What Does a Rebound Headache Feel Like?

A rebound headache typically feels like a dull, persistent ache that greets you first thing in the morning, improves temporarily when you take pain medication, then comes back worse once the medication wears off. Unlike a single bad headache, it’s a cycle: the very pills you’re taking to treat your headaches start causing them, and the pain rebounds stronger each time relief fades. If this pattern sounds familiar and you’re having headaches 15 or more days per month, you’re likely dealing with what doctors formally call medication overuse headache.

The Telltale Pattern

The most distinctive thing about a rebound headache isn’t any single sensation. It’s the rhythm. You wake up with a headache, or one develops shortly after you get out of bed. You take your usual pain reliever, and the headache eases. But hours later, as the medication clears your system, the pain returns, often more intense than before. So you take another dose. The relief window gets shorter, the returning pain gets worse, and before long you’re reaching for medication almost every day.

This morning pattern happens because your body metabolizes the medication overnight while you sleep. By the time you wake up, the drug has worn off and your nervous system, now dependent on that chemical signal, responds with pain. It’s a withdrawal effect happening on a miniature scale, repeating itself daily.

What the Pain Feels Like

Rebound headaches don’t have one clean signature the way a migraine or cluster headache might. The pain often mirrors whatever primary headache you started with, but in a dulled, spread-out version. If you originally had migraines, your rebound headaches may still pulse or throb, but the pain tends to be more diffuse and constant rather than concentrated on one side. Many people describe it as a heavy, pressing ache across the whole head, similar to a tension headache, even if they’ve never had tension headaches before.

The intensity can vary from moderate to severe, but the defining feature is persistence. A normal headache comes and goes. A rebound headache is almost always there in some form, lurking in the background on the days it isn’t front and center.

Symptoms Beyond the Pain

Rebound headaches come with a constellation of other symptoms that can be just as disruptive as the pain itself. Nausea is common, sometimes making it hard to tell whether you’re dealing with a rebound headache or a migraine. Trouble concentrating and memory problems are frequently reported, creating a persistent mental fog that makes work and daily tasks harder. Many people also experience restlessness and irritability, a general sense of feeling “off” that doesn’t lift even on days when the headache is manageable.

These non-pain symptoms are part of what makes the rebound cycle so insidious. They blur together with the side effects of the medication itself, making it genuinely difficult to tell what’s causing what.

How It Differs From Your Original Headaches

If you started with episodic migraines (a few per month), the shift toward rebound headaches is gradual. Your headaches start coming more frequently. The character of the pain changes subtly, becoming less like distinct attacks and more like a near-constant baseline of discomfort with occasional flare-ups. Your medication works less effectively each time, and you find yourself taking higher doses or reaching for it on days you wouldn’t have before.

A useful distinction: primary headaches have clear beginnings and endings. They build, peak, and resolve. Rebound headaches blur those edges. The pain never fully resolves because it’s being perpetuated by the treatment cycle itself. If your headaches have transformed from occasional episodes into a daily or near-daily presence, and you’re using pain medication regularly, the medication is likely part of the problem.

Which Medications Cause It, and How Quickly

Not all pain relievers carry the same risk, and the threshold for triggering rebound headaches varies significantly by drug type. Butalbital combinations (often prescribed specifically for headaches) are the most likely culprit, capable of causing rebound when used as few as 5 days per month. Opioid painkillers can trigger the cycle at 8 or more days per month. Triptans, the go-to treatment for migraines, reach the danger zone at 10 or more days per month.

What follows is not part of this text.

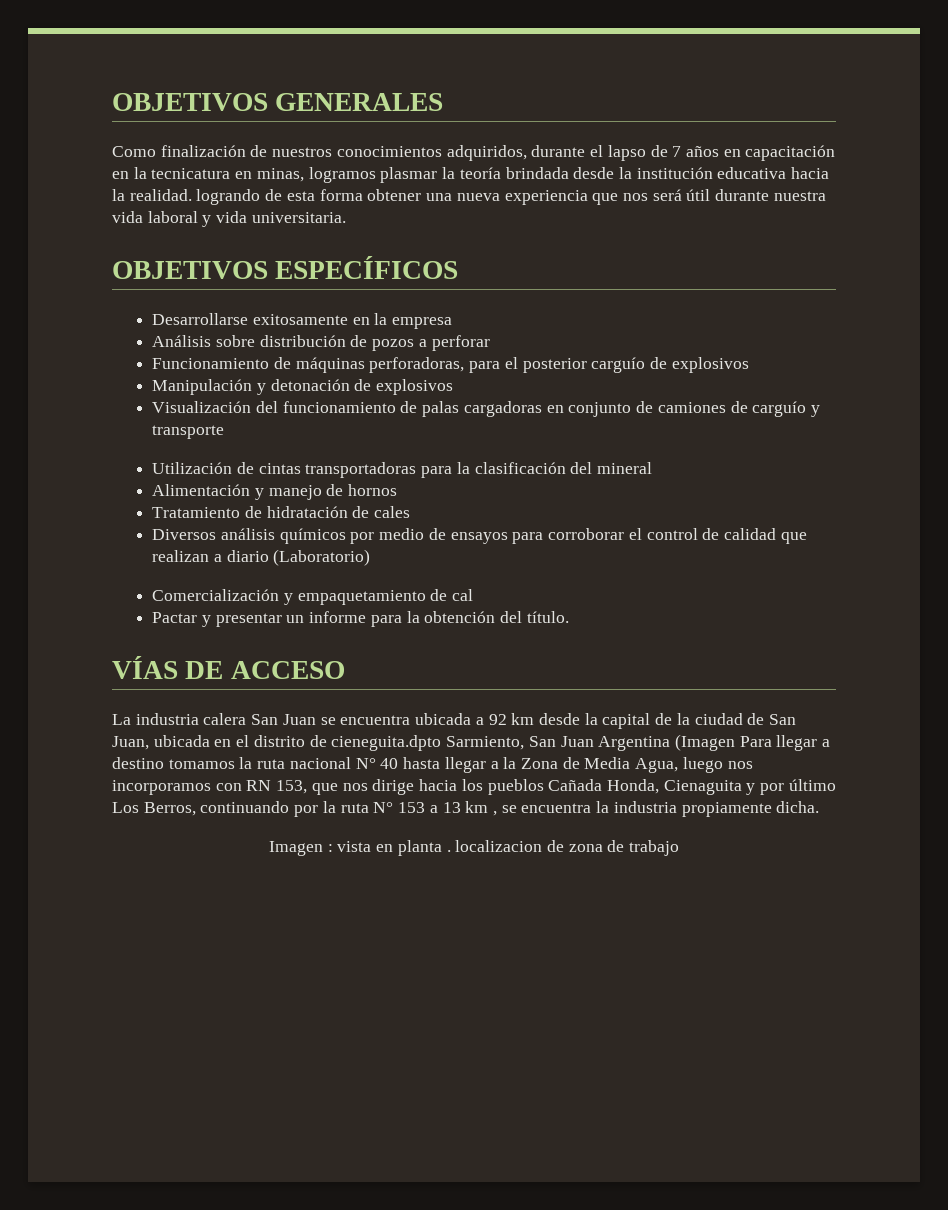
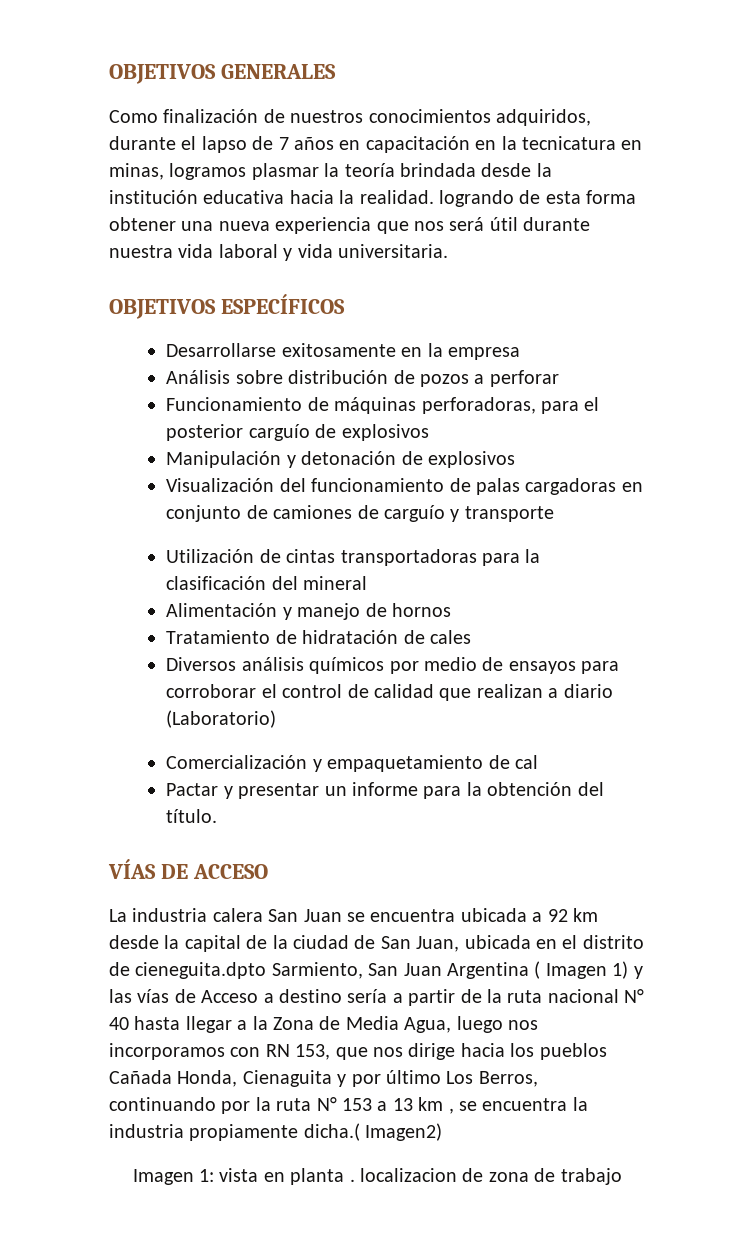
- La industria calera San Juan se encuentra ubicada a 92 km desde la capital de la ciudad de San Juan, ubicada en el distrito de cieneguita.dpto Sarmiento, San Juan Argentina (Imagen Para llegar a destino tomamos la ruta nacional N° 40 hasta llegar a la Zona de Media Agua, luego nos incorporamos con RN 153, que nos dirige hacia los pueblos Cañada Honda, Cienaguita y por último Los Berros, continuando por la ruta N° 153 a 13 km , se encuentra la industria propiamente dicha.
- Imagen :
+ La industria calera San Juan se encuentra ubicada a 92 km desde la capital de la ciudad de San Juan, ubicada en el distrito de cieneguita.dpto Sarmiento, San Juan Argentina ( Imagen 1) y las vías de Acceso a destino sería a partir de la ruta nacional N° 40 hasta llegar a la Zona de Media Agua, luego nos incorporamos con RN 153, que nos dirige hacia los pueblos Cañada Honda, Cienaguita y por último Los Berros, continuando por la ruta N° 153 a 13 km , se encuentra la industria propiamente dicha.( Imagen2)
+ Imagen 1:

Over-the-counter anti-inflammatory drugs like ibuprofen and naproxen have an interesting dual role. Used 5 or fewer days per month, they actually appear to protect against headache progression. But at 10 or more days per month, they too can drive the rebound cycle. The pattern needs to persist for more than 3 months before it meets the formal diagnostic criteria, but in practice, many people have been stuck in the cycle for much longer before recognizing it.

What Stopping Feels Like

Breaking the cycle requires reducing or stopping the overused medication, and this is where things get temporarily worse before they improve. When you stop the medication, your headaches will initially intensify. This withdrawal period is uncomfortable and can include worsening head pain, nausea, anxiety, and sleep disruption. It’s essentially the rebound effect playing out one final time without being masked by another dose.

The duration of this withdrawal phase depends on which medication you’ve been overusing. For most people, the worst of it passes within a week or two, though some experience lingering symptoms for longer. The key indicator that you were truly in a rebound cycle is what happens on the other side: headache frequency drops noticeably, your original treatments start working effectively again, and the constant background pain lifts. Many people describe it as remembering what a pain-free day feels like for the first time in months.

Getting through the withdrawal phase is significantly easier with medical support. A doctor can provide a bridging strategy to manage pain during the transition and, if needed, start a preventive medication to reduce headache frequency going forward.